After all the years of semi-anonymity, his Americans acclaim has taken some getting used to. Emmerich’s actor friends, including Malina and his Truman Show co-star Jim Carrey, have become his biggest cheerleaders on Twitter. “I want him to get his Emmy nomination,” said Malina. “He deserves it. Like the rest of the business, it’s all a crapshoot, but something in me feels like, this could really happen.”
A nomination “would be great,” admits Emmerich. “Being recognized and being appreciated always feels great. I think anybody who said it doesn’t is not being sincere. It’s a hard road being an actor, and those moments where people say, ‘You should be doing this!’ feel good.”
No matter what happens during awards season, Emmerich has only one plan after wrapping Jane Got a Gun: “I need to live inside my own skin for awhile,” he said. “I’m looking forward to getting grounded again. This is definitely one of the busiest years of my life.”
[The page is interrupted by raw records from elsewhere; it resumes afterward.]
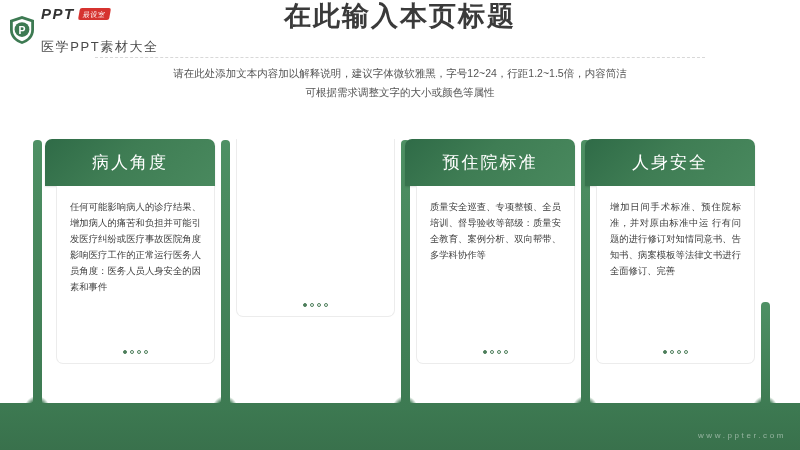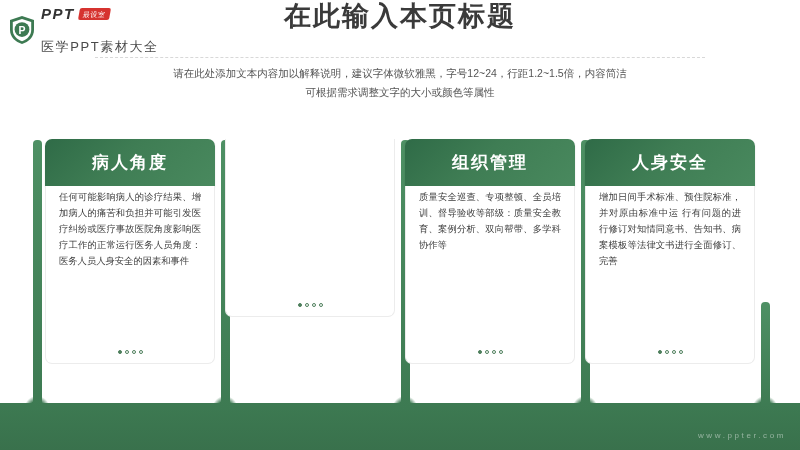--- a/index.html
+++ b/index.html
@@ -141,33 +141,34 @@
     border-radius: 7px 7px 0 0;
     background: linear-gradient(135deg, #2f6b47 0%, #3f7d54 45%, #49895e 100%);
     display: flex;
     align-items: center;
     justify-content: center;
     box-shadow: 0 1px 2px rgba(0,0,0,0.12);
   }
   .card-head-label {
     color: #ffffff;
     font-size: 17px;
-    font-weight: bold;
+    font-weight: normal;
     letter-spacing: 2px;
     line-height: 1;
   }
   .card-body {
     min-height: 178px;
     background: #ffffff;
     border: 1px solid #ececec;
     border-top: none;
     border-radius: 0 0 7px 7px;
-    padding: 4px 13px 6px 13px;
+    padding: 14px 13px 6px 13px;
     box-sizing: border-box;
     position: relative;
+    margin-left: 11px;
   }
   .card-text {
     font-size: 9.3px;
     line-height: 1.72;
     color: #3c3c3c;
     text-align: justify;
   }
   .card-dots {
     position: absolute;
     left: 0;
@@ -260,21 +261,21 @@
           <span class="dot on"></span>
           <span class="dot"></span>
           <span class="dot"></span>
           <span class="dot"></span>
         </div>
       </div>
     </div>
 
     <div class="card">
       <div class="card-head">
-        <span class="card-head-label">组织管理</span>
+        <span class="card-head-label">预住院标准</span>
       </div>
       <div class="card-body">
         <div class="card-text">质量安全巡查、专项整顿、全员培训、督导验收等部级：质量安全教育、案例分析、双向帮带、多学科协作等</div>
         <div class="card-dots">
           <span class="dot on"></span>
           <span class="dot"></span>
           <span class="dot"></span>
           <span class="dot"></span>
         </div>
       </div>

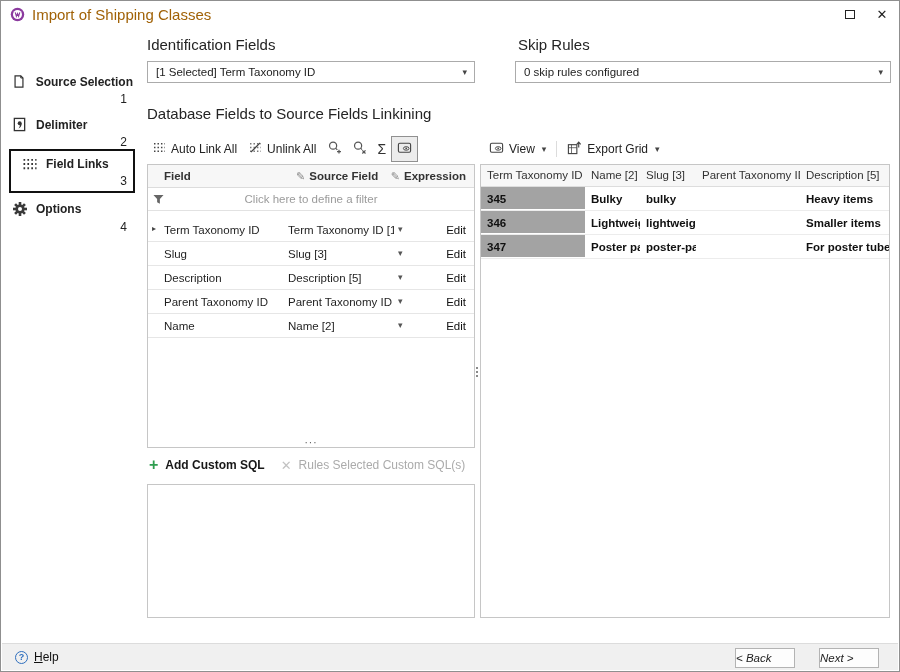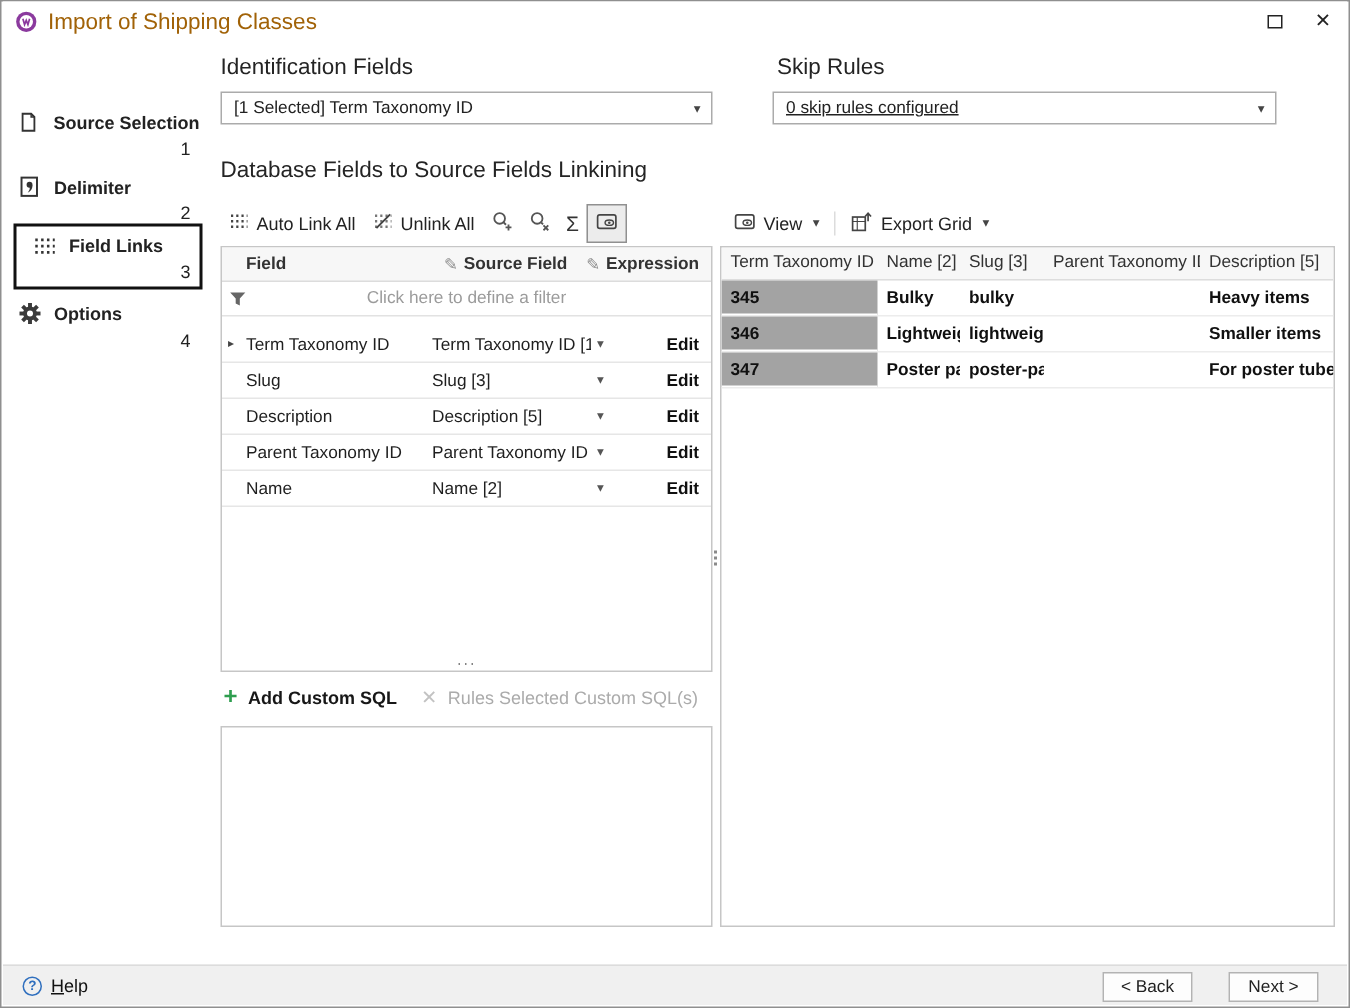--- a/index.html
+++ b/index.html
@@ -35,21 +35,21 @@
   .h-section { position: absolute; font-size: 15px; font-weight: 400; color: #242424; }
   #h-ident { left: 146px; top: 35px; }
   #h-skip  { left: 517px; top: 35px; }
   #h-link  { left: 146px; top: 104px; }
 
   
   .combo { position: absolute; height: 22px; background: #fff; border: 1px solid #ababab;
     display: flex; align-items: center; padding: 0 20px 0 8px; font-size: 11.5px; color: #222; }
   .combo-arrow { position: absolute; right: 7px; top: 5px; font-size: 9px; color: #444; }
   #combo-ident { left: 146px; top: 60px; width: 328px; }
-  #combo-skip  { left: 514px; top: 60px; width: 336px; text-decoration: underline; }
+  #combo-skip  { left: 514px; top: 60px; width: 376px; }
 
   
   .toolbar { position: absolute; top: 135px; height: 25px; display: flex; align-items: center; }
   #tb-left { left: 146px; }
   #tb-right { left: 482px; }
   .tb-btn { display: flex; align-items: center; gap: 5px; padding: 3px 6px;
     font-size: 12px; color: #222; white-space: nowrap; cursor: default; }
   .tb-icon-btn { padding: 3px 5px; display: flex; align-items: center; }
   .tb-toggle { border: 1px solid #909090; background: #ececec; }
   .tb-sep { width: 1px; height: 16px; background: #dcdcdc; margin: 0 4px; }
@@ -70,21 +70,21 @@
     color: #9b9b9b; font-size: 11.5px; }
   .funnel { position: absolute; left: 5px; top: 6px; }
   .fl-gap { height: 7px; }
   .fl-row { position: relative; height: 24px; border-bottom: 1px solid #e6e6e6; font-size: 11.5px; }
   .fl-marker { display: none; position: absolute; left: 4px; top: 6px; font-size: 8px; color: #444; }
   .fl-rows .fl-row:nth-of-type(1) .fl-marker { display: block; }
   .fl-field { position: absolute; left: 16px; top: 6px; color: #1f1f1f; white-space: nowrap; }
   .fl-source { position: absolute; left: 140px; top: 6px; width: 106px;
     white-space: nowrap; overflow: hidden; color: #1f1f1f; }
   .fl-arrow { position: absolute; left: 250px; top: 6px; font-size: 9px; color: #555; }
-  .fl-edit { position: absolute; right: 8px; top: 6px; font-weight: 700; color: #101010; }
+  .fl-edit { position: absolute; right: 8px; top: 6px; font-weight: 400; color: #101010; }
   .fl-grip { position: absolute; bottom: 0; left: 50%; transform: translateX(-50%);
     color: #555; font-size: 10px; line-height: 8px; letter-spacing: 1px; }
 
   
   #custom-sql-bar { position: absolute; left: 148px; top: 452px; width: 326px; height: 24px;
     display: flex; align-items: center; gap: 16px; }
   .link-add { display: flex; align-items: center; gap: 7px; font-weight: 600;
     font-size: 12px; color: #171717; cursor: default; }
   .plus-glyph { color: #2e9e4f; font-size: 16px; font-weight: 700; line-height: 12px; }
   .link-del { display: flex; align-items: center; gap: 7px; font-size: 12px; color: #ababab; }
@@ -116,22 +116,22 @@
   
   #footer { position: absolute; left: 1px; right: 1px; bottom: 1px; height: 27px;
     background: #f0f0f0; border-top: 1px solid #dcdcdc; }
   #help { position: absolute; left: 13px; top: 6px; display: flex; align-items: center; gap: 6px; }
   .help-icon { width: 13px; height: 13px; border-radius: 50%; border: 1px solid #2f6fbe;
     color: #2f6fbe; font-size: 9px; font-weight: 700; display: flex;
     align-items: center; justify-content: center; }
   .help-label { font-size: 12px; color: #111; }
   .uline { text-decoration: underline; }
   .btn { position: absolute; top: 4px; width: 60px; height: 20px; background: #fdfdfd;
-    border: 1px solid #b3b3b3; font-size: 11.5px; color: #222; text-align: center;
-    line-height: 18px; cursor: default; }
+    border: 1px solid #b3b3b3; font-size: 11.5px; color: #222; 
+    line-height: 18px; cursor: default; font-style: italic; }
   #btn-back { left: 733px; }
   #btn-next { left: 817px; }
 </style>
 </head>
 <body>
 
 <div class="window">
 
   <div class="titlebar">
     <span style="display:inline-flex">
And after he recuperates, Emmerich said he’s ready for whatever Weisberg and his team have in store for Stan next season on The Americans. One tantalizing arc on the horizon: exploring the emotional fallout from Stan’s white supremacist assignment, frequently alluded to throughout the season as a source of great internal pain. “We’ve deliberately kept from going there in great detail this season, but, yeah, we do want to go there,” said Weisberg.
So does Emmerich, though Stan’s future is equally as compelling as his past. “The personal, the professional … there’s a lot of land to explore,” he said. “It feels like every direction holds a unique set of possibilities and challenges. It’s really exciting.”